Brent oil for September settlement climbed 85 cents, or 0.8 percent, to end the session at $109.82 a barrel on the London- based ICE Futures Europe exchange. It was the highest closing price since April 2. Trading was 3 percent below the 100-day average. The European benchmark traded at a $2.99 premium to WTI at today’s settlement, up from $2.86 yesterday.
The 0.2 percent increase in retail sales followed a 0.6 percent gain in June that was larger than previously reported, according to figures issued today in Washington.
Mannheim-based ZEW’s index, which aims to predict economic developments six months in advance, rose to the highest level since March.
Brent rose on potential supply disruptions. An official at the Libyan port of Es Sider said the port shut after opening on Aug. 11. It was closed July 28 amid protests by the Petroleum Facilities Guard, which is pressing for better working conditions.
Interruptions at ports and other installations across Libya reduced the country’s oil production to 800,000 barrels a day in July, half the rate of a year earlier, according to a Bloomberg survey of output by members of the Organization of Petroleum Exporting Countries.
South Sudan is producing 160,000 barrels a day, Petroleum Minister Stephen Dhieu Dau said on Aug. 9. The nation seceded from Sudan in July 2011 and took three-quarters of the formerly united country’s output of 490,000 barrels a day.
In Europe, a gas turbine at the North Sea Ula platform that handles crude from three oil fields broke down on Aug. 7, Jan Erik Geirmo, a BP spokesman in Stavanger, Norway, said in an e- mail yesterday. The affected fields, which feed into the Ekofisk stream, were producing 8,000 barrels a day, according to estimates by the Norwegian Petroleum Directorate.
“Brent is stronger than WTI right now because of several fundamental factors,” said Addison Armstrong, director of market research at Tradition Energy in Stamford, Connecticut. “The Libyan situation is unstable, there might be another disruption from South Sudan and there’s the drop in Ekofisk output from the North Sea.”

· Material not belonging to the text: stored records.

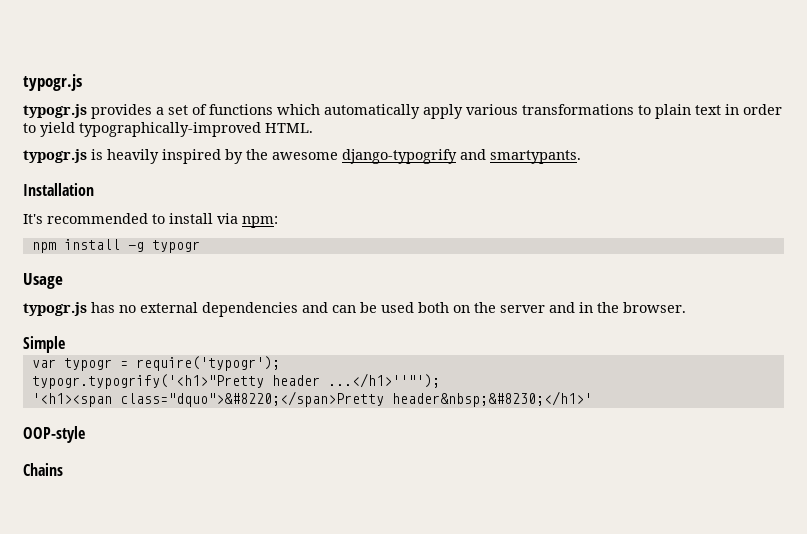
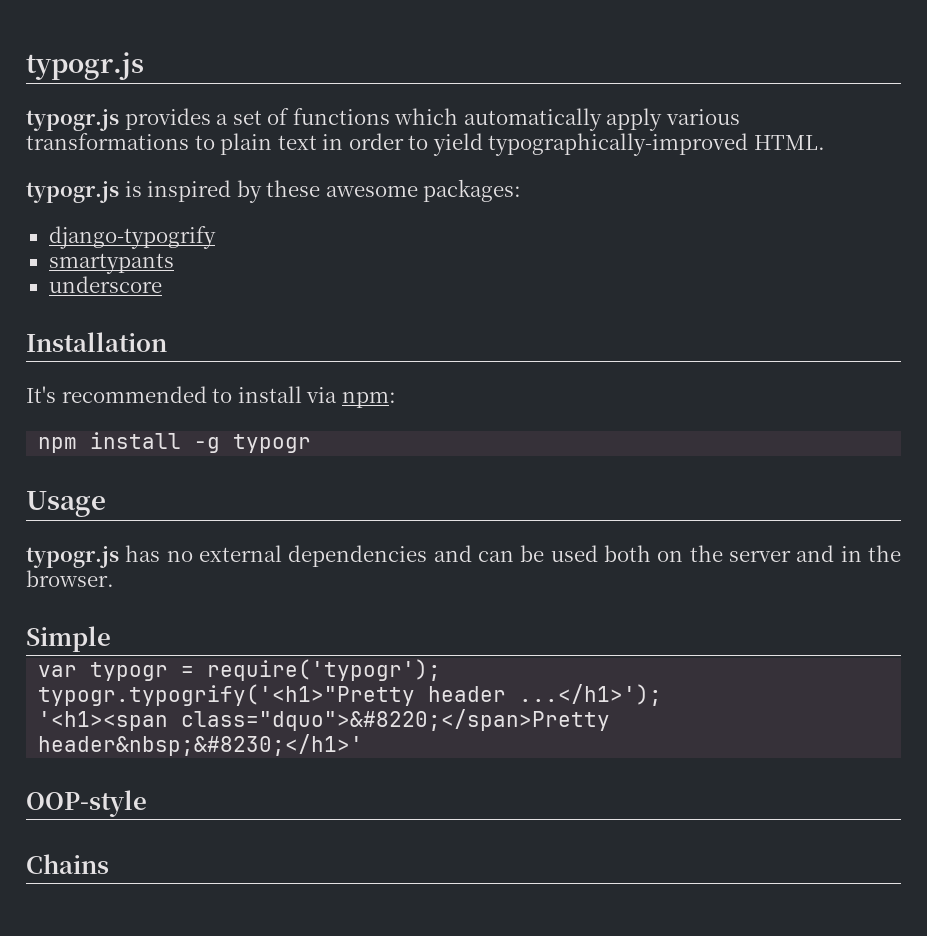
[107,149,159,164] heavily -> (142, 189) none
[246,149,338,160] the awesome -> [266,179,522,202] these awesome packages: //
[460,149,581,164] and smartypants. -> [48,253,174,274] [48,276,162,293] // smartypants // underscore
[327,373,440,388] ...</h1>''"'); -> [519,684,663,706] ...</h1>');

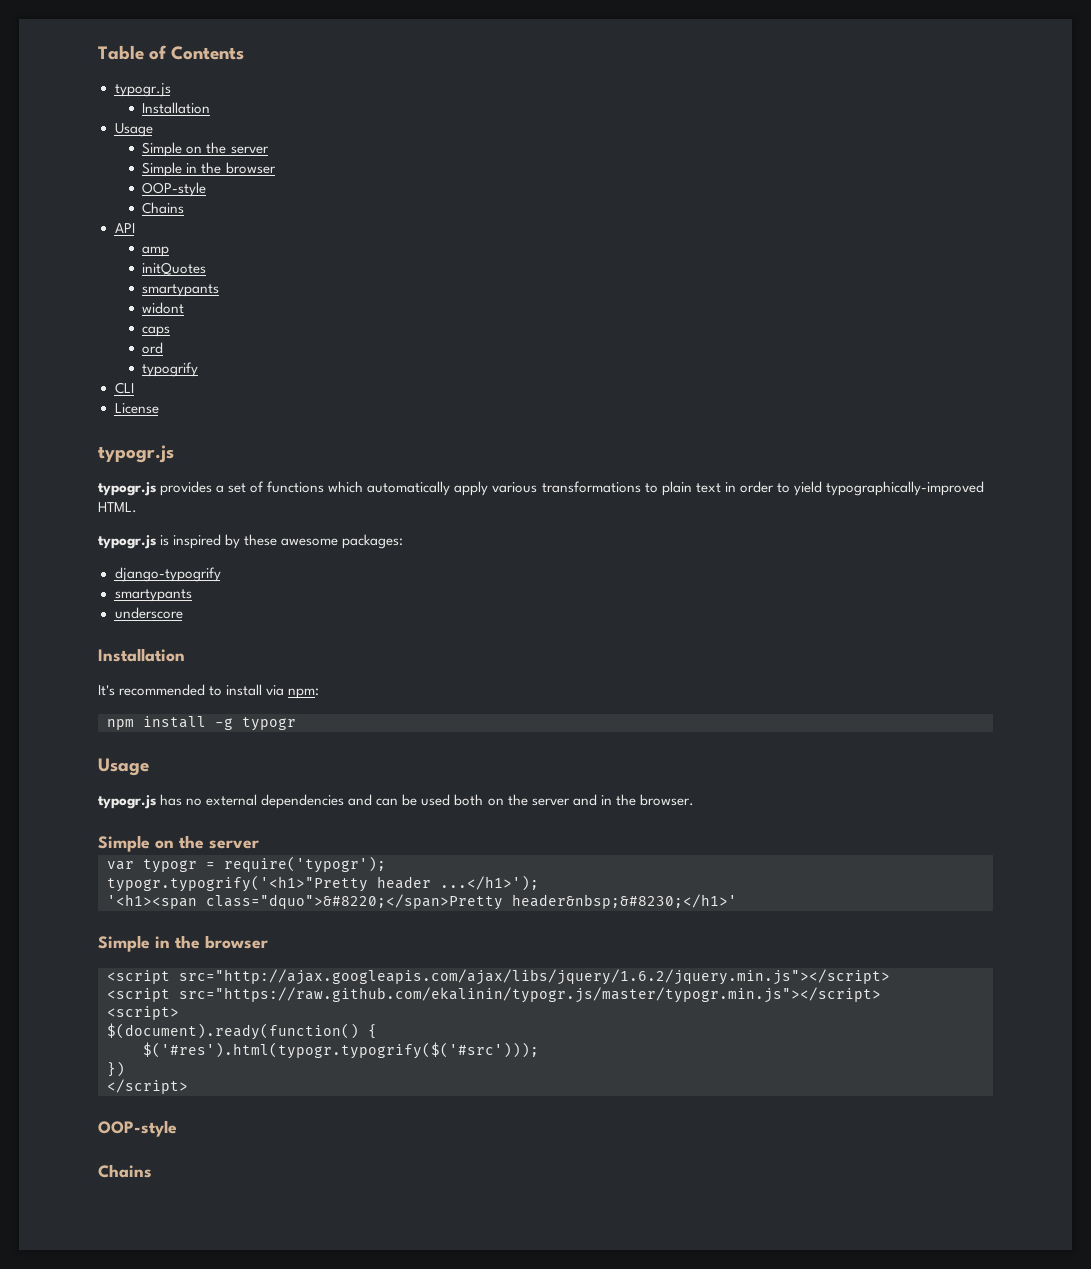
(26, 66) none -> [98,45,245,60] [114,83,171,97] [142,102,211,114] [114,123,153,137] [142,142,269,157] [142,162,276,177] [142,182,207,197] [142,202,185,214] [114,223,135,233] [142,246,170,257] [142,262,207,275] [142,284,220,297] [142,302,185,314] [142,326,171,337] [142,342,164,354] [142,362,199,377] [114,382,134,394] [114,403,159,414] Table of Contents // typogr.js // Installation // Usage // Simple on the server // Simple in the browser // OOP-style // Chains // API // amp // initQuotes // smartypants // widont // caps // ord // typogrify // CLI // License //
(111, 639) none -> [155,835,259,849] on the server
(364, 745) none -> [98,935,268,952] [107,969,890,985] [107,987,881,1003] [107,1006,179,1020] [107,1023,377,1040] [143,1042,539,1059] [107,1061,125,1077] [107,1079,188,1094] // Simple in the browser // <script src="http://ajax.googleapis.com/ajax/libs/jquery/1.6.2/jquery.min.js"></script> // <script src="https://raw.github.com/ekalinin/typogr.js/master/typogr.min.js"></script> // <script> // $(document).ready(function() { // $('#res').html(typogr.typogrify($('#src'))); // }) // </script>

U.S. crude inventories dropped 1.5 million barrels to 361.8 million last week, according to a Bloomberg News survey of 11 analysts before a report tomorrow from the Washington-based Energy Information Administration. That would leave supplies at the lowest level since Jan. 11.
Crude output rose 18,000 barrels a day to 7.56 million on Aug. 2, the most since December 1989, according to last week’s EIA report.
“There have been some disruptions but they’ve had no impact on WTI,” Schork said. “The U.S. isn’t thirsty for oil, we have plenty of it.”
WTI has climbed 16 percent this year as the Federal Reserve maintained unprecedented monetary stimulus. Prices fell in intraday trading on speculation the central bank will curb its $85 million in monthly bond purchases.
Federal Reserve Bank of Atlanta President Dennis Lockhart, who has backed the stimulus plan, said today that policy makers may start to slow buying at any of their next few meetings amid “uneven performance” by the economy. Lockhart, who doesn’t vote on monetary policy this year, gave a speech in Atlanta.
“The retail sales numbers today were another positive sign for the economy,” said Addison Armstrong, director of market research at Tradition Energy in Stamford, Connecticut. “Each positive piece of data brings forward the prospect that the Fed will soon cut its stimulus efforts.”
Implied volatility for at-the-money WTI options expiring in October was 21.8 percent, little changed from yesterday, data compiled by Bloomberg showed.
Electronic trading volume on the Nymex was 577,739 contracts as of 4:40 p.m. It totaled 555,788 contracts yesterday, 15 percent below the three-month average. Open interest was a record 1.93 million contracts.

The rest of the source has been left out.